The tragic part of the plot concerns a usurpation. Torrismond is, unknowingly, the rightful heir to the Spanish throne. He secretly marries Leonora, the unlawful queen, under whose reign Torrismond's father, the true king, has been killed in gaol.

The comic sub‐plot is commanded by the presence of Father Dominic, the eponymous friar, a corpulent and corrupt official who speaks the language of Dissenters and procures women for the hedonistic and politically liberal Lorenzo. Ironically, it is only through Lorenzo's agency that Torrismond is restored.
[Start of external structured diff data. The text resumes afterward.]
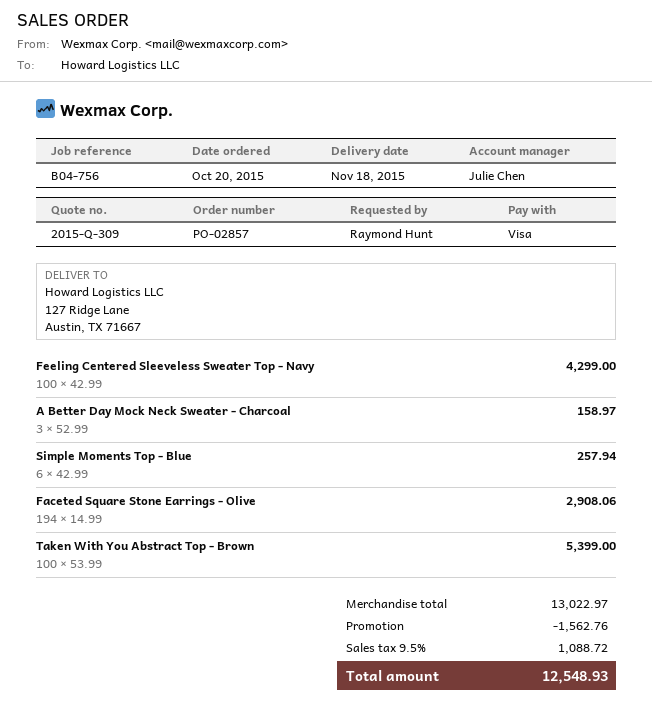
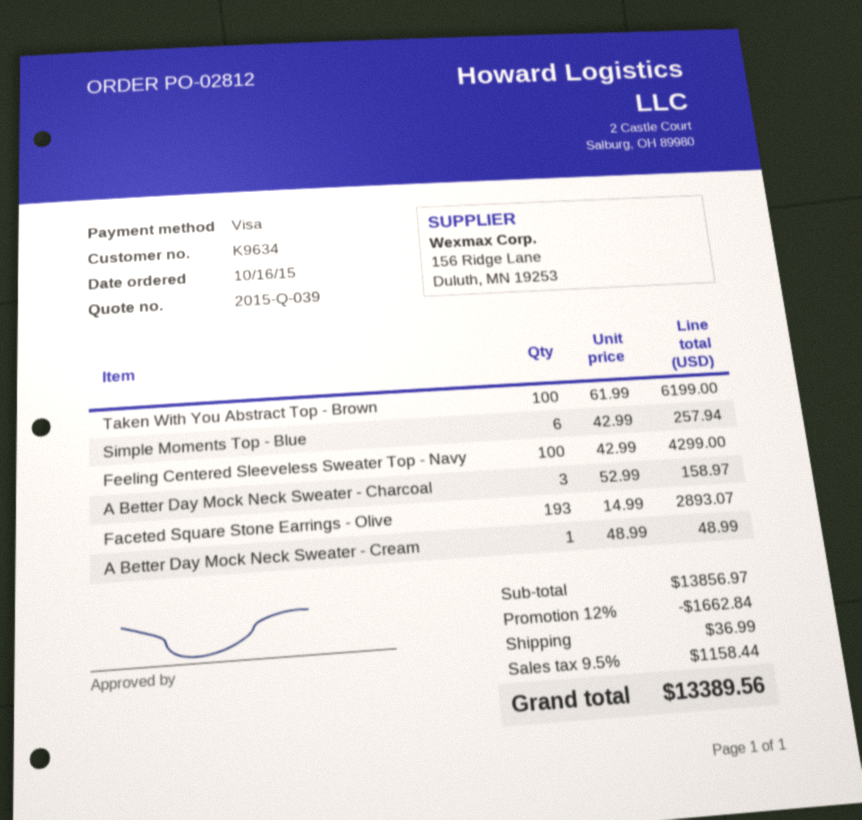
quote number: 2015-Q-309 -> 2015-Q-039
order number: PO-02857 -> PO-02812
order date: 2015-10-20 -> 2015-10-16
Faceted Square Stone Earrings - Olive: 194 x 14.99 = 2908.06 -> 193 x 14.99 = 2893.07
Taken With You Abstract Top - Brown: 100 x 53.99 = 5399.00 -> 100 x 61.99 = 6199.00
A Better Day Mock Neck Sweater - Cream: none -> 1 x 48.99 = 48.99
subtotal: 13022.97 -> 13856.97
discount: 1562.76 -> 1662.84
shipping: none -> 36.99
tax: 9.5% = 1088.72 -> 9.5% = 1158.44
total: 12548.93 -> 13389.56

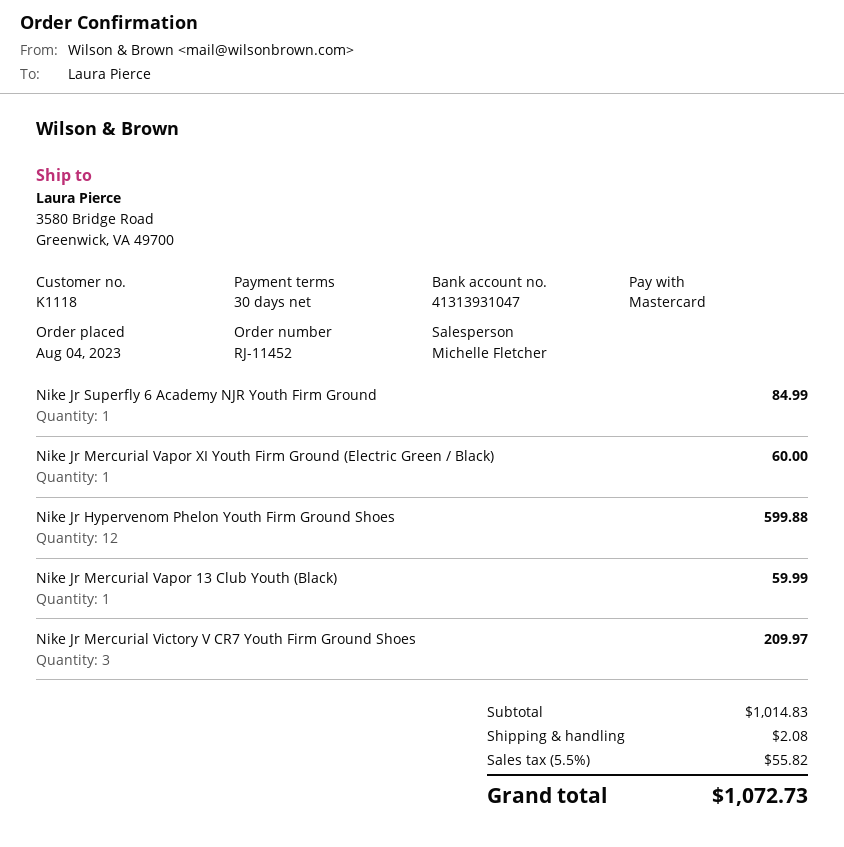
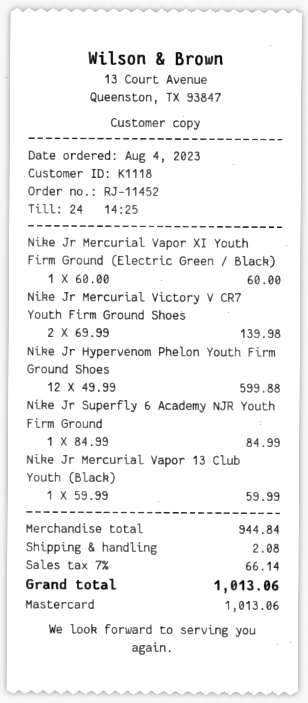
Nike Jr Mercurial Victory V CR7 Youth Firm Ground Shoes: 3 for 209.97 -> 2 for 139.98
subtotal: 1014.83 -> 944.84
tax: 5.5% = 55.82 -> 7% = 66.14
total: 1072.73 -> 1013.06

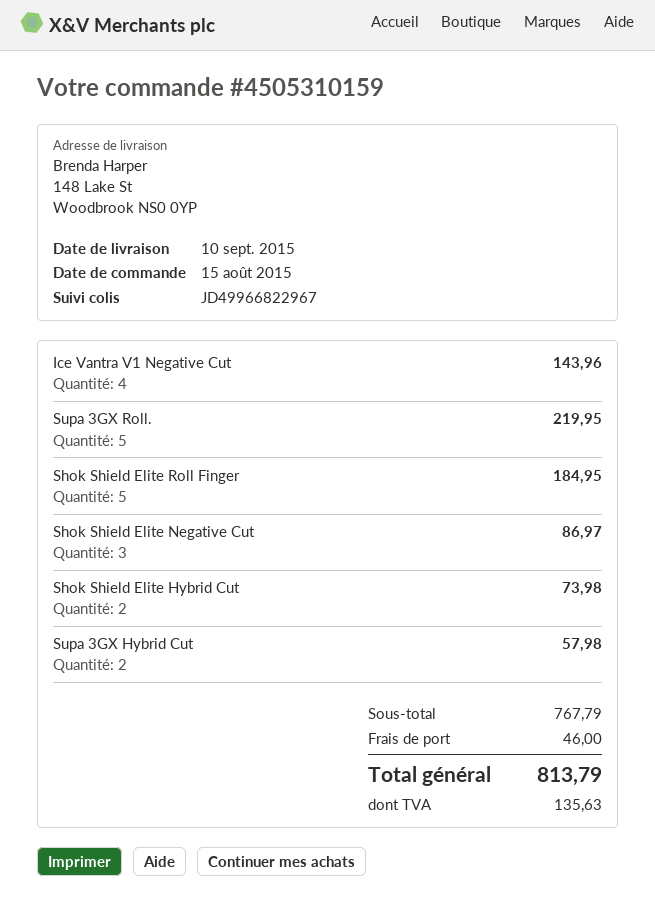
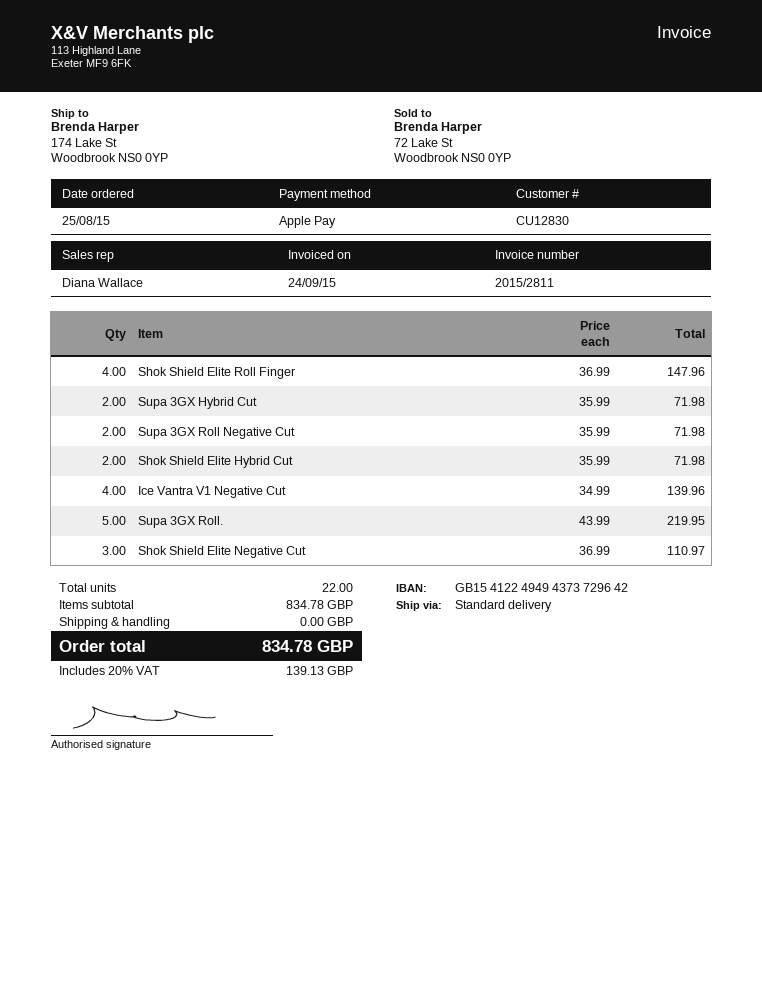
order date: 2015-08-15 -> 2015-08-25
ship to: 148 Lake St, Woodbrook NS0 0YP -> 174 Lake St, Woodbrook NS0 0YP
Ice Vantra V1 Negative Cut: 4 for 143.96 -> 4 for 139.96
Shok Shield Elite Roll Finger: 5 for 184.95 -> 4 for 147.96
Shok Shield Elite Negative Cut: 3 for 86.97 -> 3 for 110.97
Shok Shield Elite Hybrid Cut: 2 for 73.98 -> 2 for 71.98
Supa 3GX Hybrid Cut: 2 for 57.98 -> 2 for 71.98
Supa 3GX Roll Negative Cut: none -> 2 for 71.98
subtotal: 767.79 -> 834.78
shipping: 46.00 -> 0.00
tax: 135.63 -> 139.13
total: 813.79 -> 834.78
The girl Lorenzo has been pursuing is revealed to be his sister.

== History ==
The Spanish Friar appears to have been brought out shortly after Thomas Thynne's murder, which is alluded to in the Prologue, probably early in 1681–2. The whimsical caricature, which it presented to the public, in Father Dominic, was received with rapture by the prejudiced spectators, who thought nothing could be exaggerated in the character of a Roman Catholic priest. Yet, the satire was still more severe in the first edition, and afterwards considerably softened. (Note: The Revolter, a tragicomedy, 1687, p. 29.)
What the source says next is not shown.